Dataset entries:
________________________________________

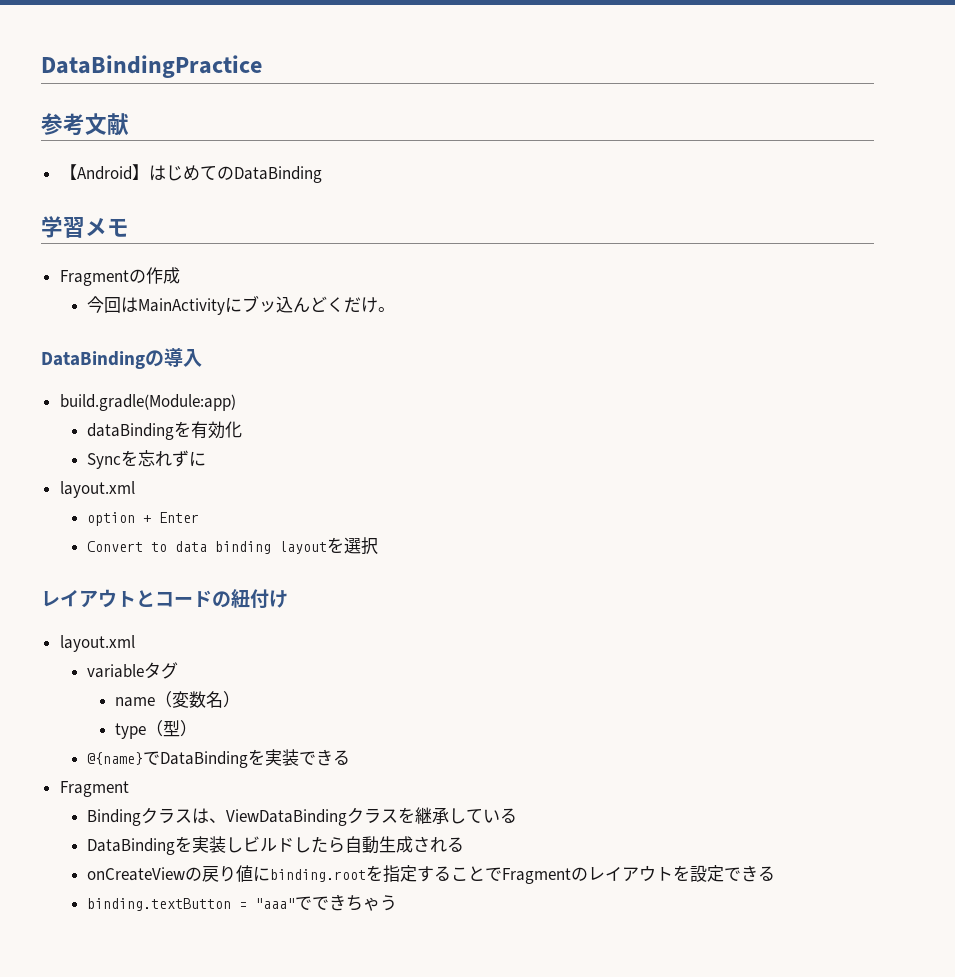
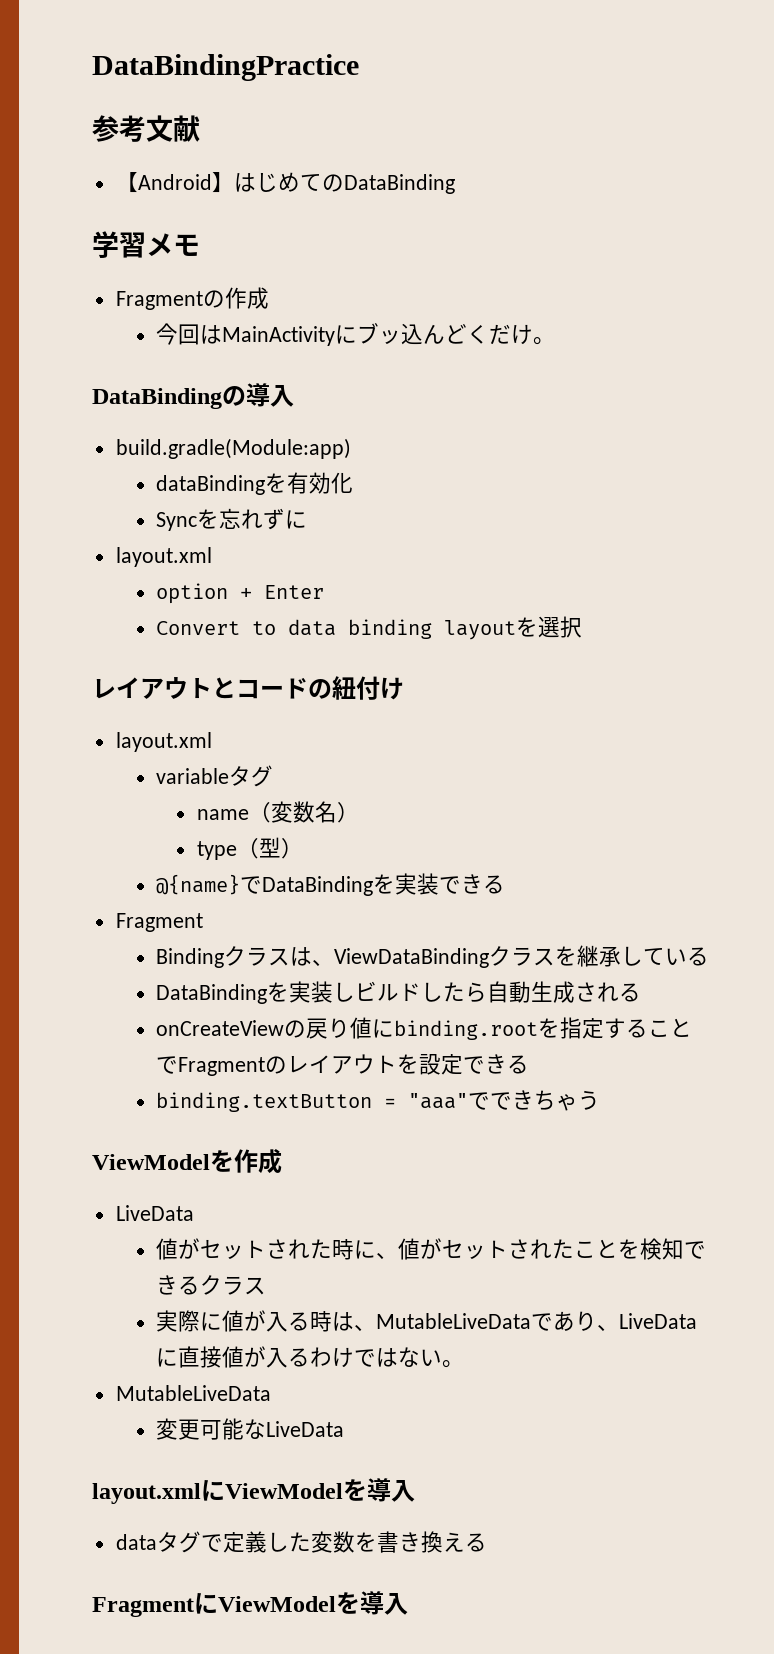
+ ViewModelを作成
+ LiveData
+ 値がセットされた時に、値がセットされたことを検知できるクラス
+ 実際に値が入る時は、MutableLiveDataであり、LiveDataに直接値が入るわけではない。
+ MutableLiveData
+ 変更可能なLiveData
+ layout.xmlにViewModelを導入
+ dataタグで定義した変数を書き換える
+ FragmentにViewModelを導入

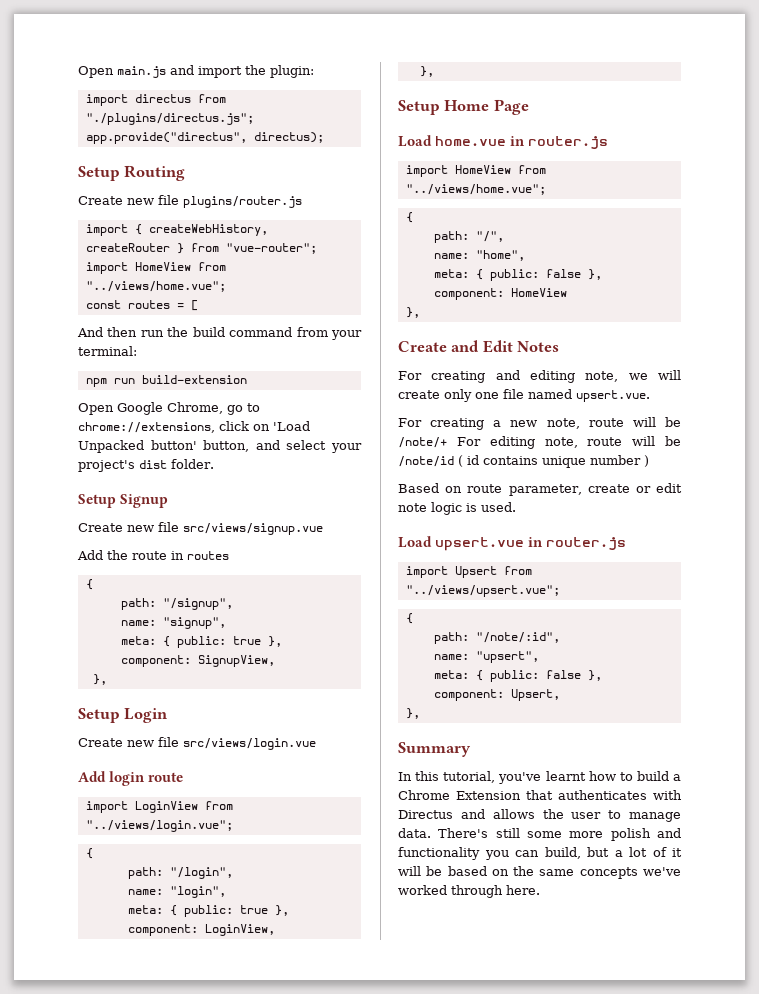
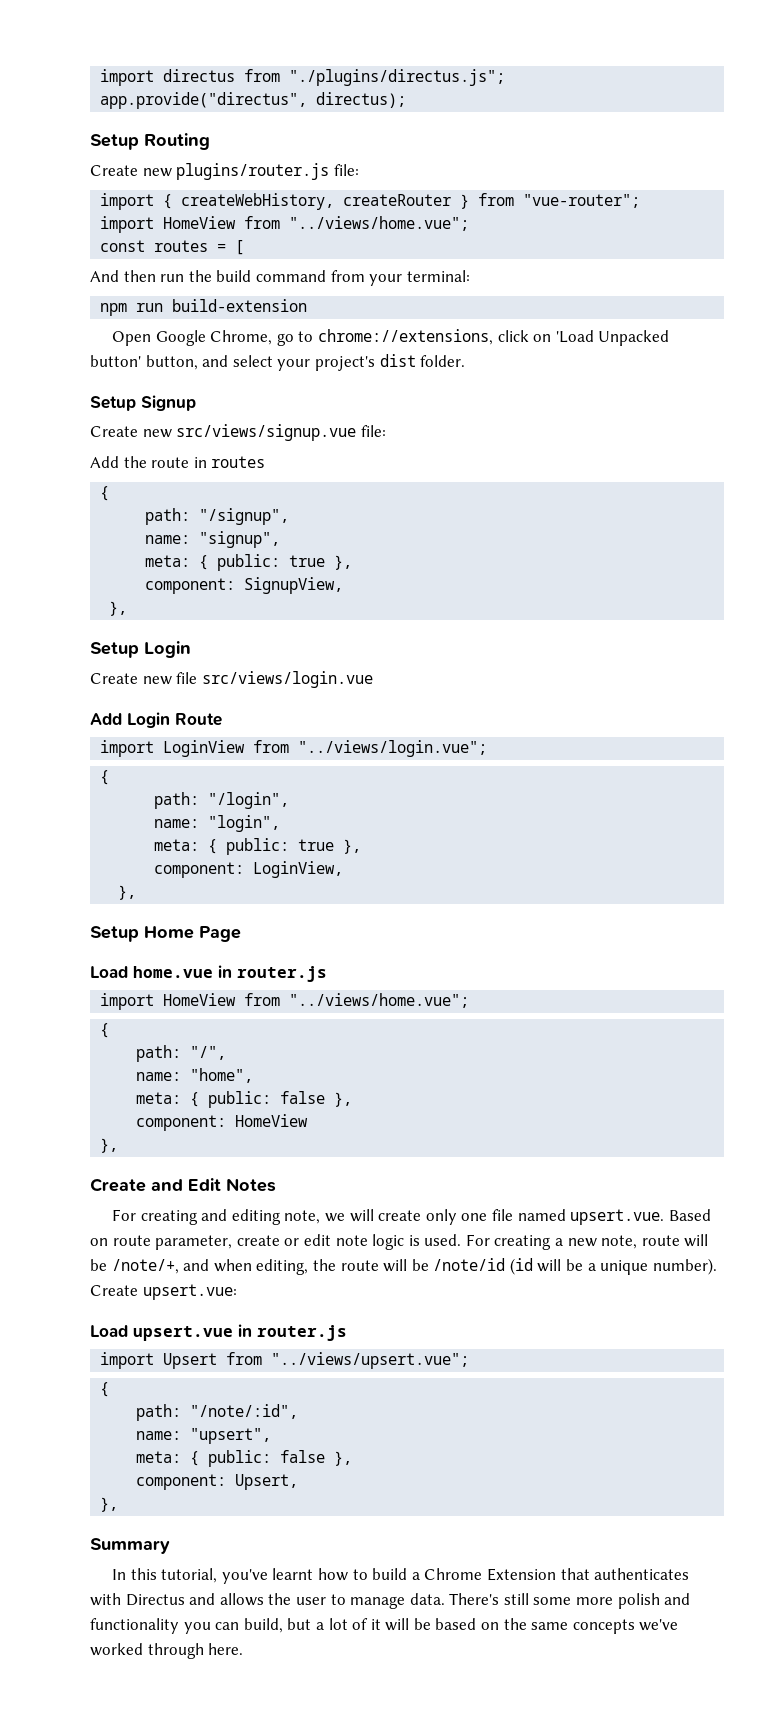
- Open main.js and import the plugin:
- Create new file plugins/router.js
+ Create new plugins/router.js file:
- Create new file src/views/signup.vue
+ Create new src/views/signup.vue file:
- Add login route
+ Add Login Route
- For creating and editing note, we will create only one file named upsert.vue.
- For creating a new note, route will be /note/+ For editing note, route will be /note/id ( id contains unique number )
- Based on route parameter, create or edit note logic is used.
+ For creating and editing note, we will create only one file named upsert.vue. Based on route parameter, create or edit note logic is used. For creating a new note, route will be /note/+, and when editing, the route will be /note/id (id will be a unique number). Create upsert.vue:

________________________________________

YOUR TASK: From the first line above to the line containing "- Based on route", repeat each line exactly. Pictures stay out.

REPLY:
+ ViewModelを作成
+ LiveData
+ 値がセットされた時に、値がセットされたことを検知できるクラス
+ 実際に値が入る時は、MutableLiveDataであり、LiveDataに直接値が入るわけではない。
+ MutableLiveData
+ 変更可能なLiveData
+ layout.xmlにViewModelを導入
+ dataタグで定義した変数を書き換える
+ FragmentにViewModelを導入

- Open main.js and import the plugin:
- Create new file plugins/router.js
+ Create new plugins/router.js file:
- Create new file src/views/signup.vue
+ Create new src/views/signup.vue file:
- Add login route
+ Add Login Route
- For creating and editing note, we will create only one file named upsert.vue.
- For creating a new note, route will be /note/+ For editing note, route will be /note/id ( id contains unique number )
- Based on route parameter, create or edit note logic is used.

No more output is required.